Finally, the testimony of various inmates indicates that they view the anal inspection portions of the strip search as degrading, dehumanizing and abusive. The testimony of prison officials indicates their concern for stopping the flow of contraband into and within the prison, such contraband including everything from messages to narcotics to bullets. It is significant to note that wide-spread occurrences of narcotics, bullets or similar contraband being secreted in the anus or rectal cavity were not indicated.
CONCLUSIONS OF LAW
Federal courts are reluctant to interfere with the operation of state prisons, Procunier v. Martinez, 416 U.S. 396, 404, 94 S. Ct. 1800, 1807, 40 L. Ed. 2d 224, 235 (1974), and will do so only when inmate claims are of constitutional dimensions. The law is already clear that, ". . . [there] is no iron curtain drawn between the Constitution and prisons of this country." Wolff v. McDonnell, 418 U.S. 539, 555, 556, 94 S. Ct. 2963, 2974, 41 L. Ed. 2d 935, 950 (1974). Whether prisoners enjoy any Fourth and Fourteenth Amendment rights has never been decided by the United States Supreme Court, but has been considered by other courts. In Bonner v. Coughlin, 517 F.2d 1311 (7th Cir. 1975) an opinion by now Supreme Court Justice Stevens faced the question of ". . . whether the Fourth Amendment provides any protection at all to a person incarcerated as a result of conviction of a serious crime." Id., at 1315. The court, considering the limited expectation of privacy a prisoner could claim and the need for surveillance and control in a prison society, concluded:
". . . that the possible application of some measure of Fourth Amendment protection within a prison context may not be summarily rejected."

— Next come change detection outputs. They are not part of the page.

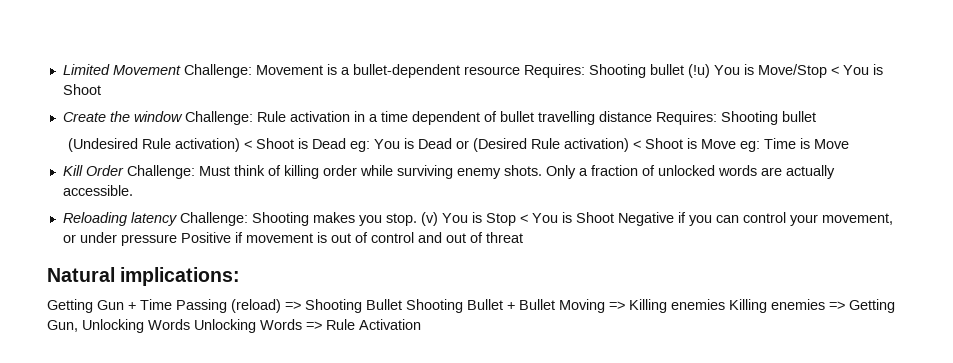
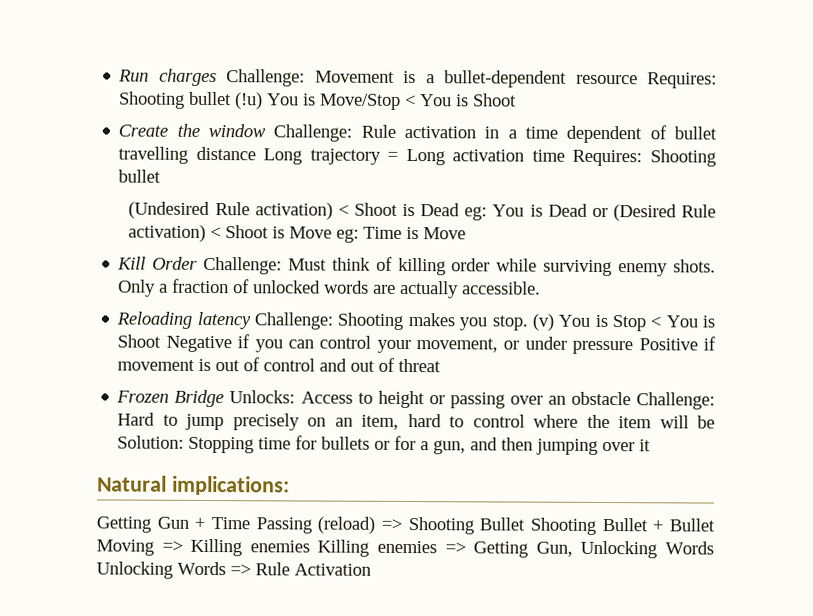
[62,64,181,75] Limited Movement -> [118,68,217,87] Run charges
(652, 116) none -> [263,148,565,166] Long trajectory = Long activation time
(523, 237) none -> [116,389,715,410] [117,412,716,431] [117,435,652,455] // Frozen Bridge Unlocks: Access to height or passing over an obstacle Challenge: Hard to jump precisely on an item, hard to control where the item will be Solution: Stopping time for bullets or for a gun, and then jumping over it

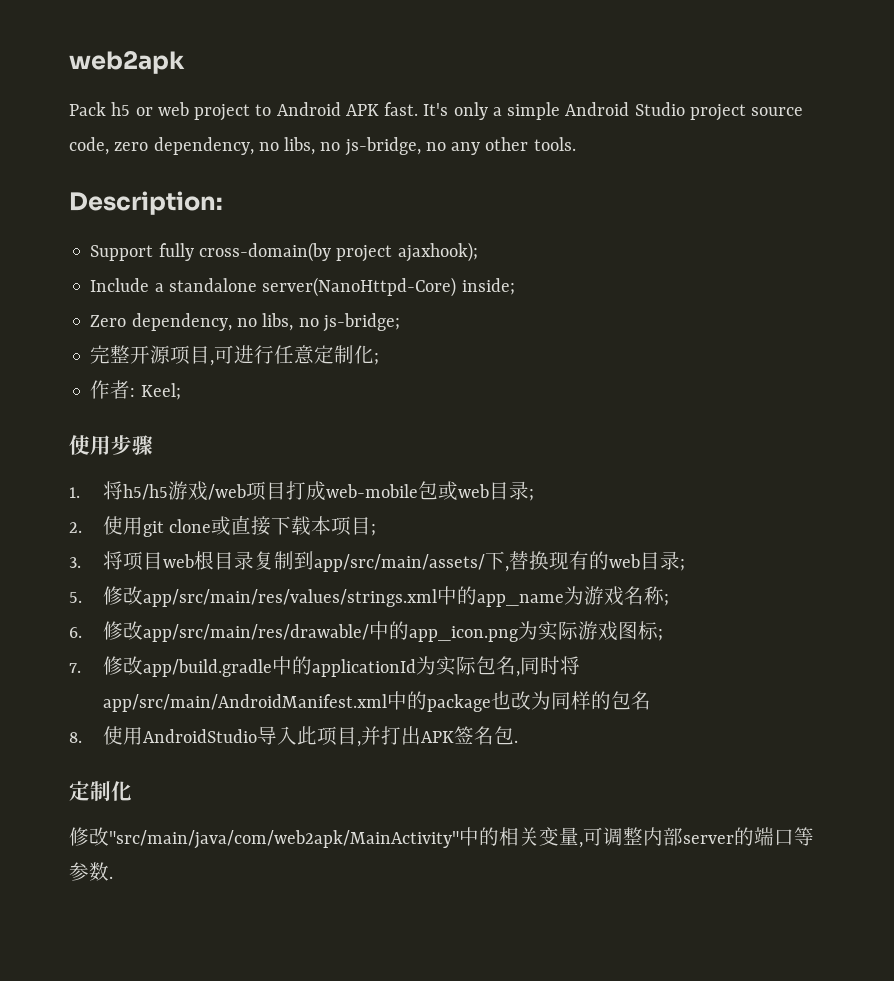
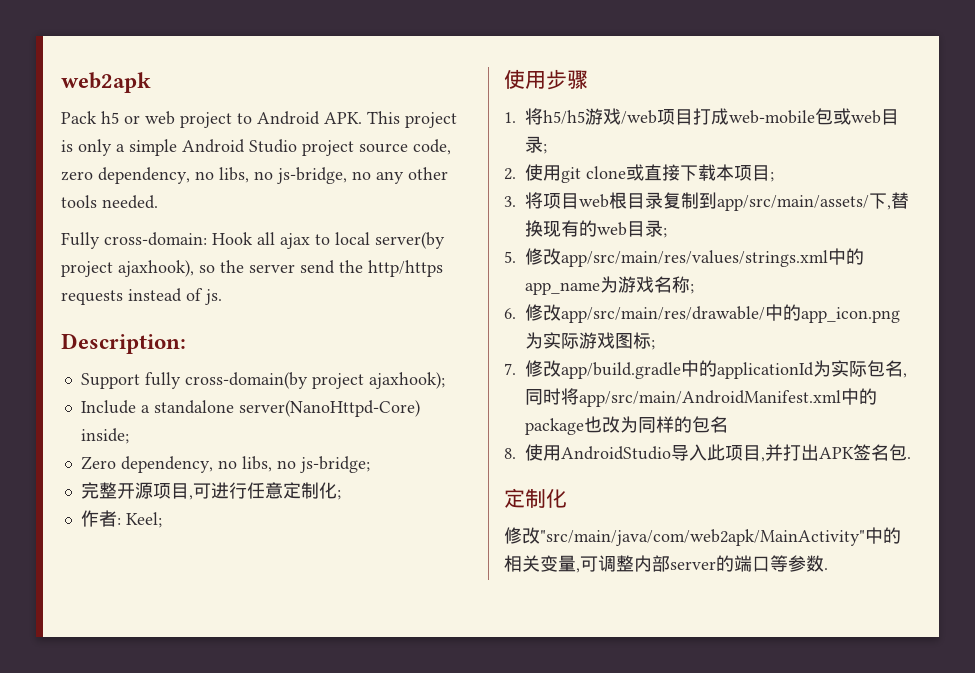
[345,102,449,116] APK fast. It's -> [324,111,457,128] [61,140,73,152] APK. This project is
[533,137,576,151] tools. -> [61,195,158,209] [61,232,445,249] [61,260,443,277] [61,288,222,305] tools needed. // Fully cross-domain: Hook all ajax to local server(by project ajaxhook), so the server send the http/https requests instead of js.

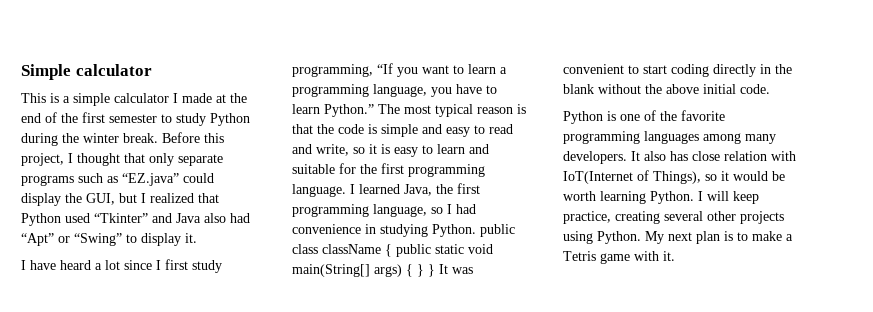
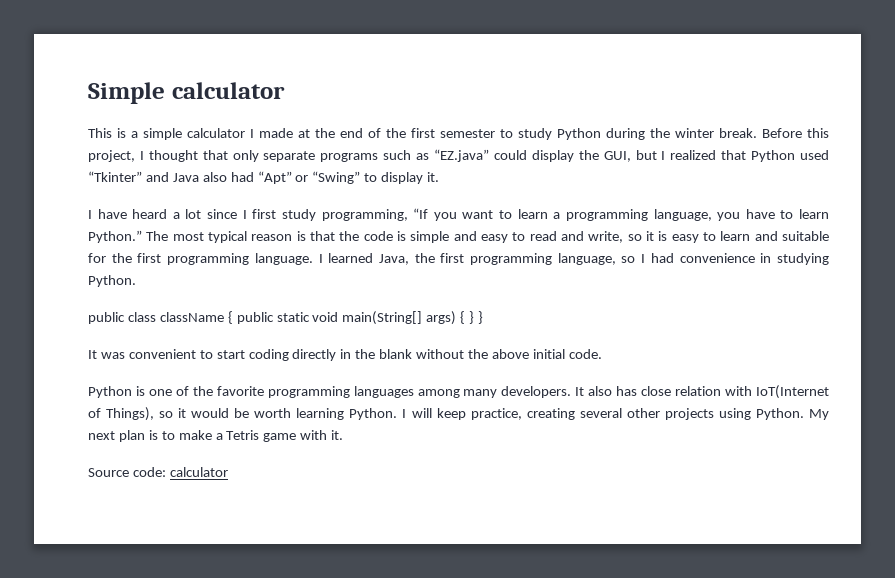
(476, 230) none -> (136, 281) //
(435, 270) none -> (484, 317) //
(675, 256) none -> [88,467,228,477] // Source code: calculator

Id. Most significantly, the court, after noting that an inmate is not a mere slave, said:
"Respect for the dignity of the individual compels a comparable conclusion with respect to his interest in privacy. Unquestionably, entry into a controlled environment entails a dramatic loss of privacy. Moreover, the justifiable reasons for invading an inmate's privacy are both obvious and easily established. We are persuaded, however, that the surrender of privacy is not total and that some residuum meriting the protection of the Fourth Amendment survives the transfer into custody."